WHAT TO PRODUCE »
In the data below, locate each line with the word "color" and list it.

(RECORDS PROVIDED)

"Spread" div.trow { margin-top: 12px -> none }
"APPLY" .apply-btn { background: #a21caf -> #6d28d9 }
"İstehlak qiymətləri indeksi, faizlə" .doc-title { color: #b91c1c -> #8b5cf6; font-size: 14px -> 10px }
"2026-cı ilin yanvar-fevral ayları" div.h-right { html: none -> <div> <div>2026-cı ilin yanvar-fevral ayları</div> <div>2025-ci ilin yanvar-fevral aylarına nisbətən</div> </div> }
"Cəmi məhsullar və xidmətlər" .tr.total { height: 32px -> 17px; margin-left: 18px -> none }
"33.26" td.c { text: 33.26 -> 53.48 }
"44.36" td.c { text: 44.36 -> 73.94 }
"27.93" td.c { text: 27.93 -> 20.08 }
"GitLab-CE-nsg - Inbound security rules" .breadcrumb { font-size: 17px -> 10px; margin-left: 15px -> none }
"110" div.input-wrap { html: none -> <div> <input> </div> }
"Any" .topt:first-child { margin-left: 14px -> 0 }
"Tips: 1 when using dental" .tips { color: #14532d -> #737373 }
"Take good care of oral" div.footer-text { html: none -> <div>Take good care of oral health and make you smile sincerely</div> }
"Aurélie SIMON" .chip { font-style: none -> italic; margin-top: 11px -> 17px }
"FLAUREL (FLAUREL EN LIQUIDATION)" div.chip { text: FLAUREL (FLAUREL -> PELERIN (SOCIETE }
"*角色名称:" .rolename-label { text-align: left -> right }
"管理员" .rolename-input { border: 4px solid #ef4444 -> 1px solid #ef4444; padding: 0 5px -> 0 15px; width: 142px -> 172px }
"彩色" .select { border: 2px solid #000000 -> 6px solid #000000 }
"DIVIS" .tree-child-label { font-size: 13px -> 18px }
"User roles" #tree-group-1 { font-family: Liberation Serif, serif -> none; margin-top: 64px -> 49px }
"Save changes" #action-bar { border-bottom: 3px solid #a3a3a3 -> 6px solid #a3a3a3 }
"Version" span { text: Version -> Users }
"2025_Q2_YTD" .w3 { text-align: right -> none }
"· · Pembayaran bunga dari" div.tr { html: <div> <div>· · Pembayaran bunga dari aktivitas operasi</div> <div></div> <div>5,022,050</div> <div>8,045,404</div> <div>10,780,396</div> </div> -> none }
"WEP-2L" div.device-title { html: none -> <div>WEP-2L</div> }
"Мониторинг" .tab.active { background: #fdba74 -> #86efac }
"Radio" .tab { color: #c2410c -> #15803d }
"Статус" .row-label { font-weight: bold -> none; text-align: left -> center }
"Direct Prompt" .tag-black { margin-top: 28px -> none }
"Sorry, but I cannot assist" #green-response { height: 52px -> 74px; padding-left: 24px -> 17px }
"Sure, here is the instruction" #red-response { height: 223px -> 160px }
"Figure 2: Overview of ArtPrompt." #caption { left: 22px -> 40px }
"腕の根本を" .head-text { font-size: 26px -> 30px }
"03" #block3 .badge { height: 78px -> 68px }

(End RECORDS PROVIDED)

ANSWER SPACE »
"İstehlak qiymətləri indeksi, faizlə" .doc-title { color: #b91c1c -> #8b5cf6; font-size: 14px -> 10px }
"Tips: 1 when using dental" .tips { color: #14532d -> #737373 }
"Radio" .tab { color: #c2410c -> #15803d }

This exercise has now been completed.